Well, he received a phone call and we're going to let him tell the rest of the story. Hi, Chris, how are ya?
TANGEY: Good day, Glenn. Good morning. It's five minutes into good morning here, tomorrow.
GLENN: It's midnight there?
TANGEY: Yes. Saturday morning here by five minutes. So...
GLENN: I believe because it's still Friday at the beginning ‑‑
TANGEY: I can still say good morning.
GLENN: I believe since it's Friday here we should all become Australian and take the rest of the day off. So Chris, you captured ‑‑
TANGEY: You must post me some of this chicken, too.
GLENN: Yes. You captured this fire tornado. Tell me about the phone call that you got.

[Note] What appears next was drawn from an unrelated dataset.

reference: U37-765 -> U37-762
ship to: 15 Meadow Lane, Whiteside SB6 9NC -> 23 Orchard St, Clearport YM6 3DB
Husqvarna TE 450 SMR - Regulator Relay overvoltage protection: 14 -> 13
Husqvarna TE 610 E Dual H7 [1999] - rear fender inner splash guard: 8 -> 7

TANGEY: Okay. Yeah, I got ‑‑ well, it's actually an e‑mail. I got an e‑mail from the office of Al Gore wanting to use it in his presentations for the next five years, in his PowerPoint presentations and I knew what he did. I thought, that sounds a little interesting. I've got to have a little look into a little bit more of this and research his activities in the past and what he would be likely to be using it for. So once I got through that process, I really just had come to the conclusion that I had to say no because, you know, this had nothing to do with global warming or climate change or climate disruption ‑‑
TANGEY: ‑‑ whatever it's called these days, but it was a very localized event, a highly localized event that really had nothing to do with even rather, let alone climate change.
GLENN: So tell me what caused this. It's a firenado? That's what we call it here. What is it called?
TANGEY: Yeah, they call it a firenado. I mean, the proper name apparently is fire whirl. I knew nothing about it like you until I saw this thing happening in front of me. I thought, what on Earth is that. But yeah, it's apparently called a fire whirl and not many people have actually captured them particularly up this close and for that long. And it was ‑‑ the particular circumstances here were that it was on a cattle station or cattle ranch and at the bottom end of this cattle station, this fire had been burning for about ten days, probably deliberately lit. So it wasn't even a natural fire in that sense. And they had been looking after this particular mesa, this big mesa near, there's rocks down here approximately 20 kilometers away, 50 mile away, and they had been protecting that habitat. They had been living on this cattle ranch for about 55 years and there's a particular grass there called spinifex which burns incredibly hot and they had been protecting that particular patch and when this fire came in from the north and hit that patch, there's probably a big buildup of resin and oil, which is what causes this grass to burn so intensely hot that had probably built up for 50 years. So it was an incredibly localized event caused this, you know, I guess you could say unique event of that sort, some sort of unique circumstances. And that's what it was. It was an unusual fuel load at the base of it.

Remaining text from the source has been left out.